Recommended by Toby Malone

  • HALFWAY TO THE MIDDLE
    3 Jul. 2020
    'Halfway to the Middle' is a well-crafted time capsule that shows us the many beats in the dreaded 'long-distance relationship'. Over a series of meetings in a motel halfway between DC and Cincinnati, Jessie and Logan meet for what begins as hot-and-heavy reunions and quickly evolves into existential fears and missed opportunities. Most welcome is the fact that Sheaff trusts her reader enough to not entirely spell out what happens in between meetings, where a lot of baggage remains unpacked. Even in the tentative resolution, we fear disaster, but that's okay. That's what life can give you.

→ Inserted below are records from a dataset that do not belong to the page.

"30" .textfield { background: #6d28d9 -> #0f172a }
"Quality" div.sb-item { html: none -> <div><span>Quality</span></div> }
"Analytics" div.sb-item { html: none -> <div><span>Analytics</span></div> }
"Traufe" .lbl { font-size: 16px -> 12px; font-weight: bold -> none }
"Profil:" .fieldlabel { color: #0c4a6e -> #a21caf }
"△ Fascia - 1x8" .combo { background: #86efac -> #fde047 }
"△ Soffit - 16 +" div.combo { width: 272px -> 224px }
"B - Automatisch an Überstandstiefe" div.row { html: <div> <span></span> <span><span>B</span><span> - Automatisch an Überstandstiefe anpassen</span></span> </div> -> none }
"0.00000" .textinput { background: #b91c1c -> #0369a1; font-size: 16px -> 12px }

  • Fuck Your Motivation, Fuck Your Productivity, But Most Of All, Fuck Your Quarantine Play
    1 Jul. 2020
    Rachel Bykowski speaks for every one of us who sees the Facebook posturing of ‘productive artists’ in quarantine for what it really is. Oh, and my favorite play summary this year.
  • Old Forward
    30 Jun. 2020
    A searching exploration of what happens when trauma reemerges in unexpected ways, with sensitive portrayals of the ordeals that returned officers face, and in particular the additional challenges for women in the military. Liz Dooley takes on a difficult subject and offers wisdom and sensitivity when following Jettie's trauma. An important subject.
  • A PICTURE OF TWO BOYS
    29 Jun. 2020
    Nick Malakhow is fast becoming one of my favorite playwrights. With a sensitive, deft hand, he creates human, complete characters who live real lives and struggle to come to terms with what it is to manage their own existence. Here, Malakhow uses temporal shifts and the deceptive safety of the home town to paint a beautiful picture of Markey and Pete, two boys in a PA steel town dealing with endemic racism and the horrific secret they share. Masterful in its temporal structure, heart-breaking as a character study. Produce this play.
  • In the Slush
    25 Jun. 2020
    Just when you think you know where you're going in this energetic comedy, Daniel Prillaman takes another turn and demands you stay on your toes. Beginning in Kaufman and Hart territory, Prillaman takes a wonderful right-turn out of the comedy into a horrified warning letter HP Lovecraft would be proud of, and then doubles back again to bottle the narrative into a tense stand-off. Crisp characters, high stakes, and memorable lines abound. This script would be a blast to workshop in a development process.
  • this is not the reunion
    25 Jun. 2020
    A fresh, energetic take on multiple tropes - slashers, reunions, friendship - where Maddie Dennis-Yates does the reader the great service of not over-explaining, but allowing the characters and situation to coalesce gradually, resulting in a full, satisfying, creepy conclusion. A great character study for an all-female cast.
  • OFF THE PALISADES PARKWAY
    25 Jun. 2020
    A stunning, intimate portrait of the complexities of teen relationships, never played for sentiment or laughs, but always unerringly honest, raw, and impactful. Malakhow's mastery of character brings us four fully-formed, highly-flawed young people who will all be much better off in their twenties, but just have no way of knowing that just yet. The politics of friendship, high school, and identity all come to the fore, where conflicting narratives threaten to crush this struggling group beneath its weight. Honest, loving, breathtaking work. A true joy to read.
  • The Guest Room
    24 Jun. 2020
    A gentle, thoughtful three-hander that when it lands its punch, it hits like a sledgehammer. A touching consideration of grief and the ways we learn to cope at the expense of those who survive with us.
  • DEAD GAY BODY
    24 Jun. 2020
    A savage, searing thunderclap of a satire that leaves no stone unturned and is never afraid to speak its truth, raging against the anonymous, numberless carnage that the LGBTQIA+ community has endured over the last century. Cleverly subverting the narrative to encompass a closeted football star who fears discrimination for being straight, 'Dead Gay Body' careens through the body count of generations of homophobia from the Holocaust to Pulse and beyond, and as the bodies pile up the urgency becomes all the more apparent. Produce this play now. We need to see it.
  • Europa
    23 Jun. 2020
    A thoughtful, striking play about the impact of past trauma and what happens when coincidence drags the repressed pain back to the surface. Saltwick establishes in Alma and Leslie an immediate if tenuous friendship bond and intertwines their lives with a common thread. Most excitingly, Saltwick then shifts us forward a generation to gauge the impact on their children, and the ways in which stories change with time. An important play on important themes.